While data on password sharing in healthcare is restricted, one survey suggests sharing EHR passwords is a regular occurance, especially with interns, medical students, and nurses.
The research was carried out by Ayal Hassidim, MD of the Hadassah-Hebrew University Medical Center, Jerusalem, and also included researchers from Duke University, Harvard Medical School, Ben Gurion University of the Negev, and Hadassah-Hebrew University Medical Center. The study was sent to on 299 medical students, nurses, medical residents, and interns and the results of the survey were recently revealed in Healthcare Informatics Research.

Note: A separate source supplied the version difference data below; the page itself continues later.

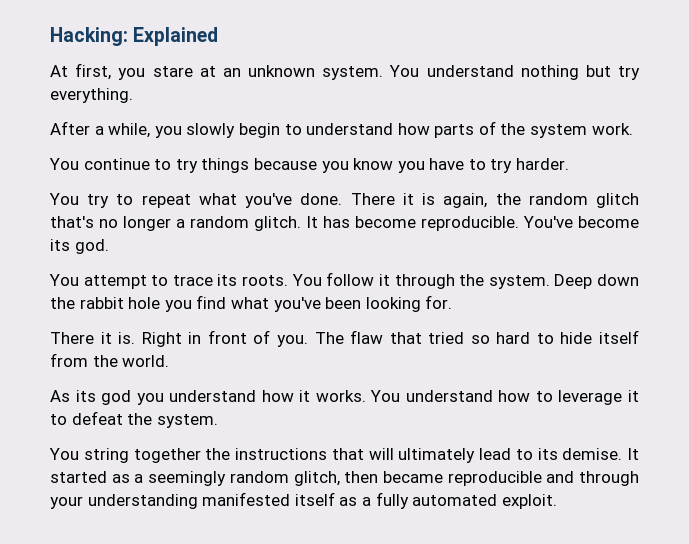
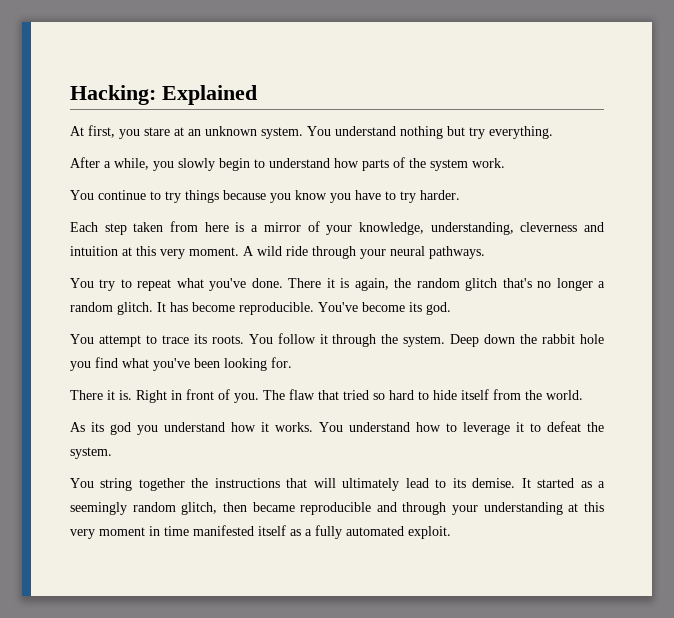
(570, 164) none -> [70,221,604,235] [70,246,485,259] // Each step taken from here is a mirror of your knowledge, understanding, cleverness and intuition at this very moment. A wild ride through your neural pathways.
(198, 501) none -> [568,502,604,512] [70,526,189,539] at this very moment in time

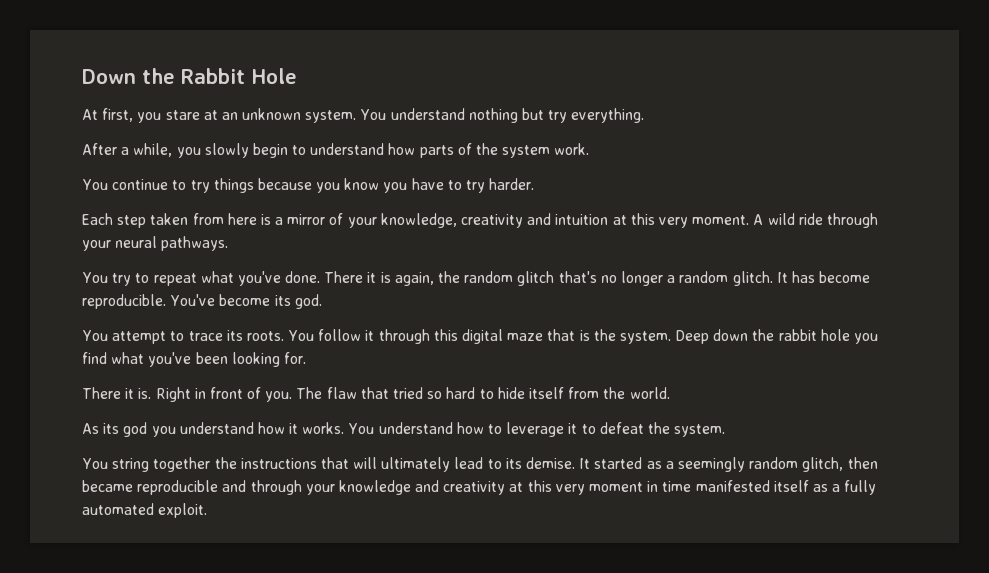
[70,85,257,105] Hacking: Explained -> [82,68,297,84] Down the Rabbit Hole
[430,222,578,235] understanding, cleverness -> [461,214,524,228] creativity
(377, 340) none -> [433,329,590,344] this digital maze that is
[483,502,563,515] understanding -> [338,480,506,495] knowledge and creativity

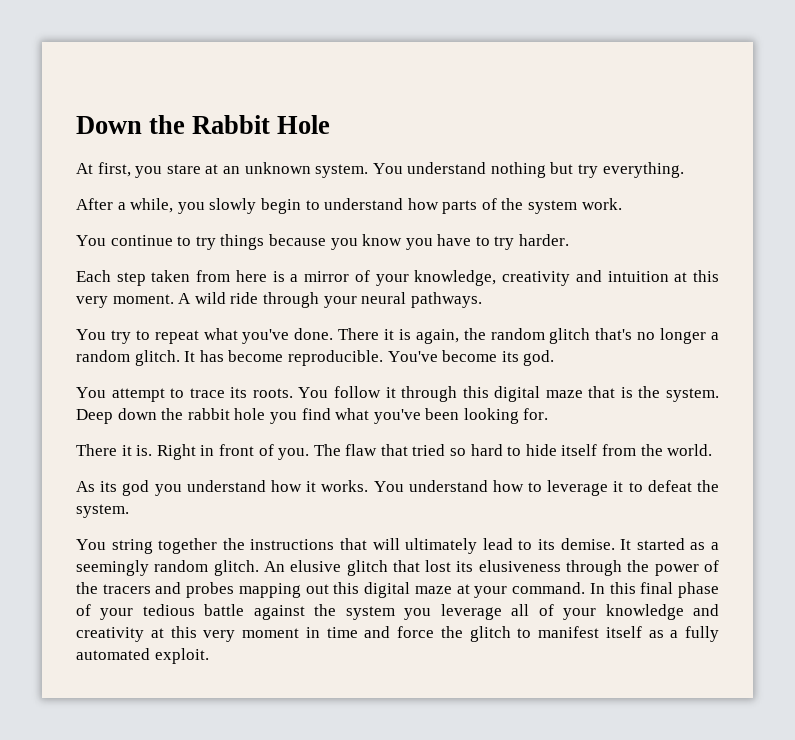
[802,457,878,472] [82,480,302,495] glitch, then became reproducible and through -> [213,560,719,576] [76,582,720,598] [76,604,554,620] glitch. An elusive glitch that lost its elusiveness through the power of the tracers and probes mapping out this digital maze at your command. In this final phase of your tedious battle against the system you leverage all of
[695,480,770,492] manifested -> [364,626,599,642] and force the glitch to manifest

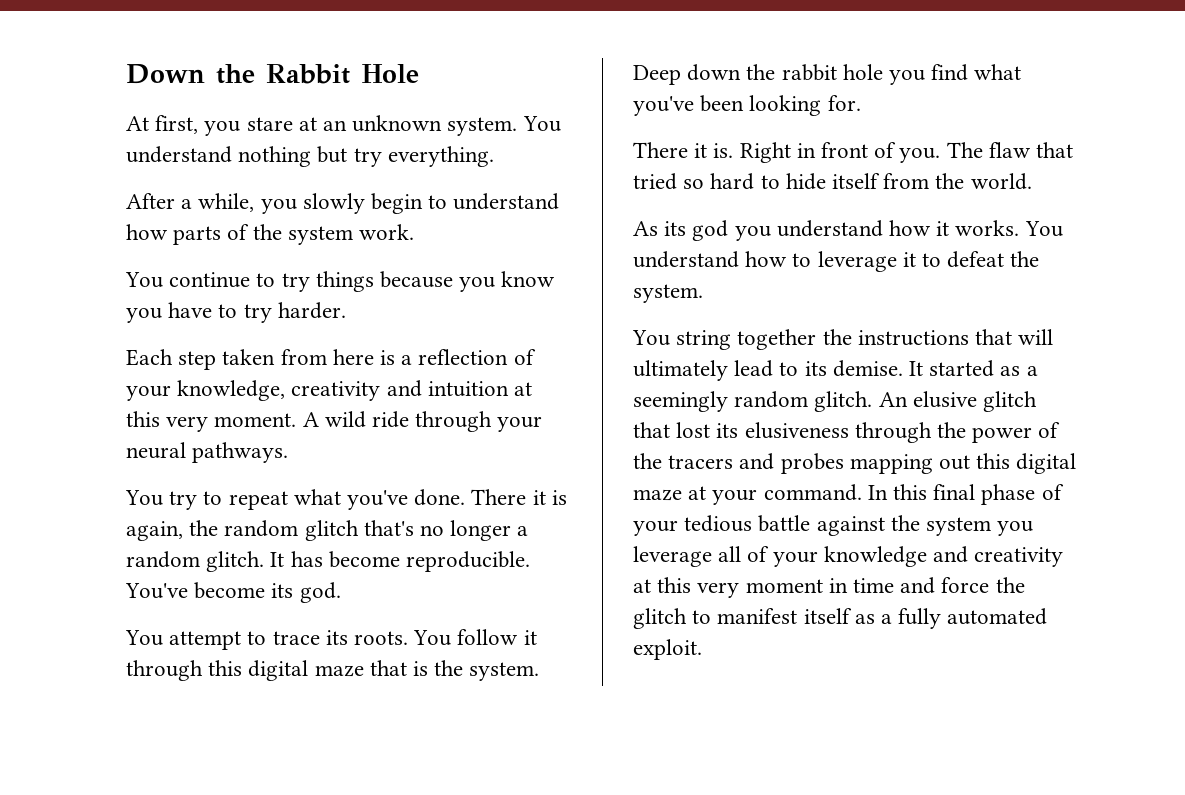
[304,271,350,282] mirror -> [418,349,509,365] reflection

The data stored in EHRs is sensitive and must be safeguarded. Regulations such as HIPAA control access to that data. All people that require access to the information in EHR systems must be given a unique user ID and password.
Any efforts to access protected health information must be recorded to allow healthcare groups monitor for unauthorized access. If login details are shared with other individuals, it is no longer possible to accurately save which individuals have seen health data– a violation of HIPAA Rules. The researchers remarked that sharing EHR passwords is one of the most common HIPAA violations and causes of healthcare data breaches.
The survey implies that sharing EHR passwords happens regularly, even though the practice is not allowed by hospital policies and HIPAA Rules. 73% of all respondents admitted to using the password of another individual to access EHR records at least once. 57% of respondents estimated the amount of times they had accessed EHR information – the average number of occasions was 4.75.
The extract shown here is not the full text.